Both answers 1 - Sliding Windows and 2 - Global Window are incorrect
Sliding windows is not correct because - assuming there is one key per user, a message will be sent 30 minutes after they first started browsing even if they are still browsing
Global Windows is not correct because - it will cause messages to be sent out every 30 minutes to all users regardless of where they are in their current session
Even Fixed Windows would be incorrect in this case, because assuming there is one key per user, a message will be sent every 30 minutes
Correct answer would be - Use a session window with a gap duration of 30 minutes
This is correct because it will send a message per user after that user is inactive for 30 minutes

I think that sliding window is the correct approach from what you described, and I don't think you can solve this with trigger+delay. If event time sliding windowing makes sense from your business logic perspective, try to use it first, that's what it's for.
My understanding is that while you can use a trigger to produce early results, it is not guaranteed to fire at specific (server/processing) time or with exact number of elements (received so far for the window). The trigger condition enables/unblocks the runner to emit the window contents but it doesn't force it to do so.
In case of event time this makes sense, as it doesn't matter when the event arrives or when the trigger fires, because if the element has a timestamp within a window, then it will be assigned to the correct window no matter when it arrives. And when the trigger will fire for the window, the element will be guaranteed to be in that window if it has arrived.
With processing time you can't do this. If event arrives late, it will be accounted for at that time, and will be emitted next time the trigger fires, basically. And because the trigger doesn't guarantee the exact moment it fires you can potentially end up with unexpected data belonging to unexpected emitted panes. It is useful to get the early results in general but I am not sure if you can reason about windowing based on that.
Also, trigger delay only adds a fire delay (e.g. if it was supposed to fire at 12pm, not it will fire at 12.05pm) but it doesn't allow you to reliably stagger multiple trigger firings so that it goes off at specific intervals.
You can look at the design doc for triggers here: https://s.apache.org/beam-triggers , and possibly lateness doc may be relevant as well: https://s.apache.org/beam-lateness
Other docs can be found here, if you are interested: https://beam.apache.org/contribute/design-documents/ .
Update:
Rui pointed that this use case can be more complicated and probably not easily solvable by sliding windows. Maybe it's worth looking into session windows or manual logic on top of keys+state+timers

I find state[1] and timer[2] doc of Apache Beam, which should be able to handle this specific use case without using processing time trigger in global window.
Assuming the incoming data are events of users' actions, and each event(action) can be keyed by user_id.
The nice property that state and timer have is on per key and window basis. So you can accumulate state for each user_id and the state is amount of money in cart in this case. Timer can be set at the first time when amount in cart exceeds $50, and timer can be reset when user still have shopping actions within 30 mins in processing time.
Assume transaction completion is also a user_id keyed event. When an transaction completion event is seen, timer can be deleted[3].
update:
This idea is completely on processing time domain so it will have false alarm messages depending on lateness problem in system. So the question is how to improve this idea to event time domain so we have less false alarm. One possibility is event time based timer[4]. I am not clear what does event time based timer mean at this moment.
[1] https://beam.apache.org/blog/2017/02/13/stateful-processing.html
[2] https://docs.google.com/document/d/1zf9TxIOsZf_fz86TGaiAQqdNI5OO7Sc6qFsxZlBAMiA/edit#
[3] https://github.com/apache/beam/blob/master/sdks/java/core/src/main/java/org/apache/beam/sdk/state/Timers.java#L45
[4] https://github.com/apache/beam/blob/master/sdks/java/core/src/main/java/org/apache/beam/sdk/state/TimeDomain.java#L33

Related

Rails finding all user-scheduled events for a particular time?

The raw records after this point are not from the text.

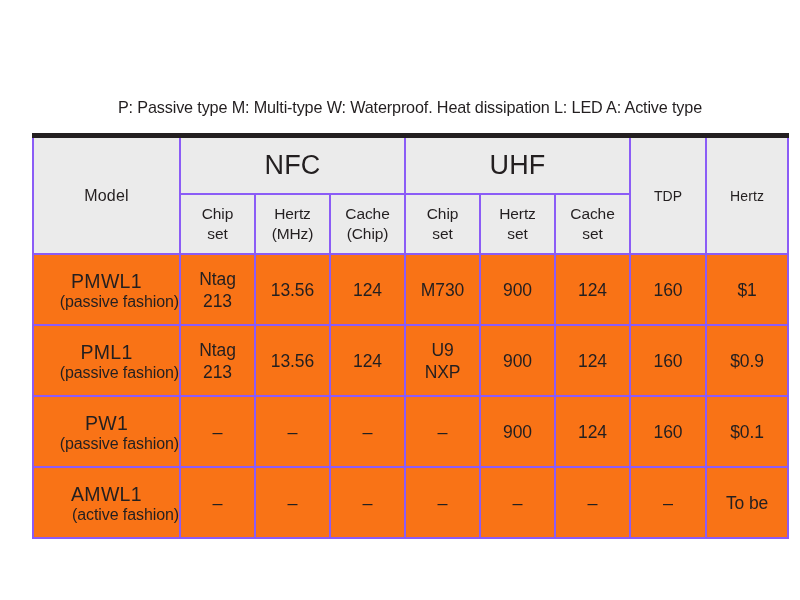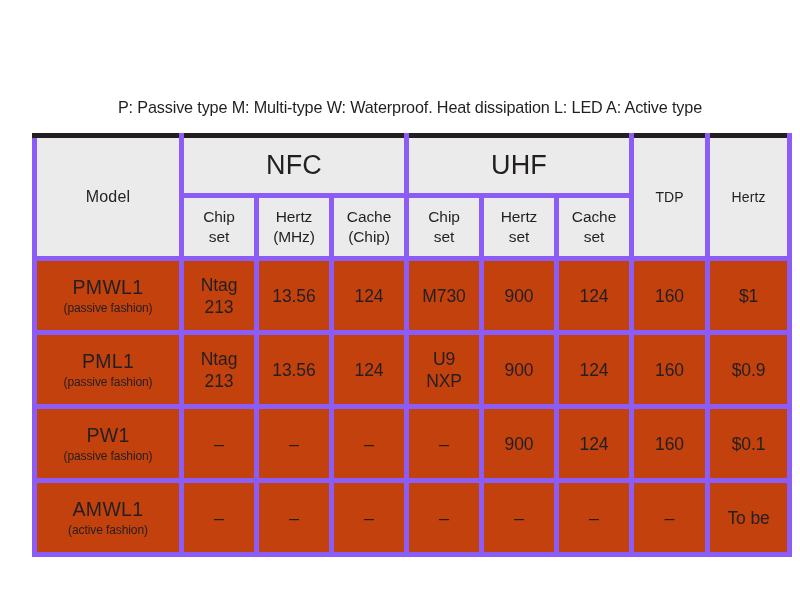--- a/index.html
+++ b/index.html
@@ -48,7 +48,7 @@
 
   table.spec th,
   table.spec td {
-    border: 5px solid #8b5cf6;
+    border: 2px solid #8b5cf6;
     text-align: center;
     vertical-align: middle;
     color: #231f20;

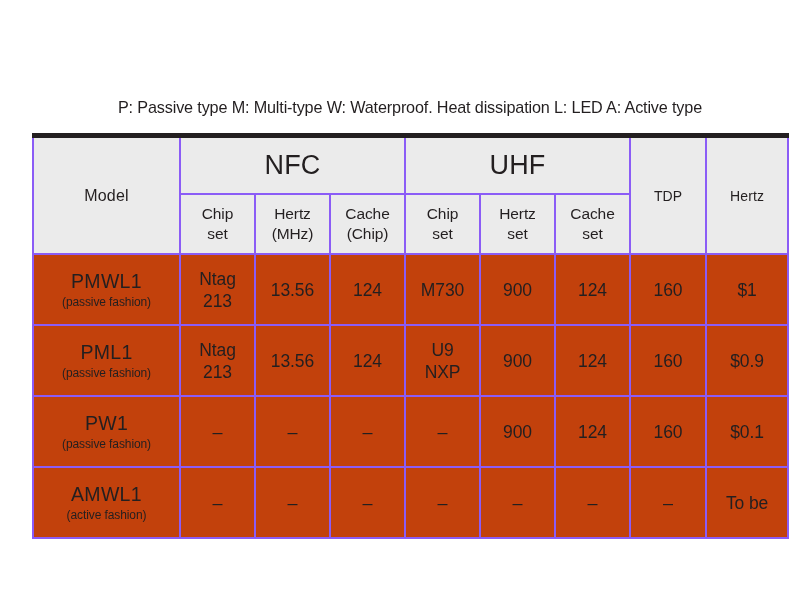--- a/index.html
+++ b/index.html
@@ -93,7 +93,7 @@
     font-size: 17.5px;
     line-height: 22px;
     letter-spacing: -0.1px;
-    background: #c2410c;
+    background: #f97316;
   }
 
   td.model-cell {

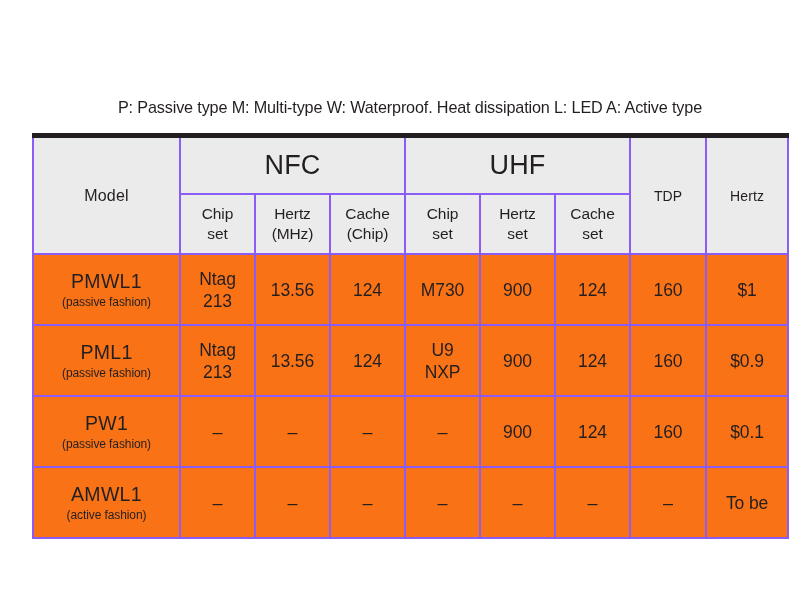--- a/index.html
+++ b/index.html
@@ -104,9 +104,10 @@
 
   td.model-cell .sub {
     display: block;
-    font-size: 12px;
+    font-size: 16px;
     line-height: 18px;
     letter-spacing: -0.1px;
+    text-align: right;
   }
 
   .two-line {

I've got an app that allows users to schedule tasks to run whenever they desire. (A todo list with recurring items.)
I need to somehow re-trigger these events to show up again each time their schedule comes up by updating an attribute on the object - it may also send a notification to the user.
My plan for this was to have a cron job that runs every minute/hour/short interval, and in that job, it would find all of the items with schedules that match the current time or should be updated since the last job, however, short of iterating through every item, I don't see a quick way of querying for those objects.
Using Ice Cube I can very easily and cleanly save schedules in my database, but I don't see a method of finding all events that match a particular point in time.
I know once I find the item I can run occurring_between? or occurring_at? to find if I should run it, but that requires pulling every single item into memory and manually checking it, which is not very scaleable.
Is there a way I'm missing, or are there other suggestions for accomplishing what I'm trying to do here? It's still pretty early, so I'm not attached to Ice Cube or any of the current implementations.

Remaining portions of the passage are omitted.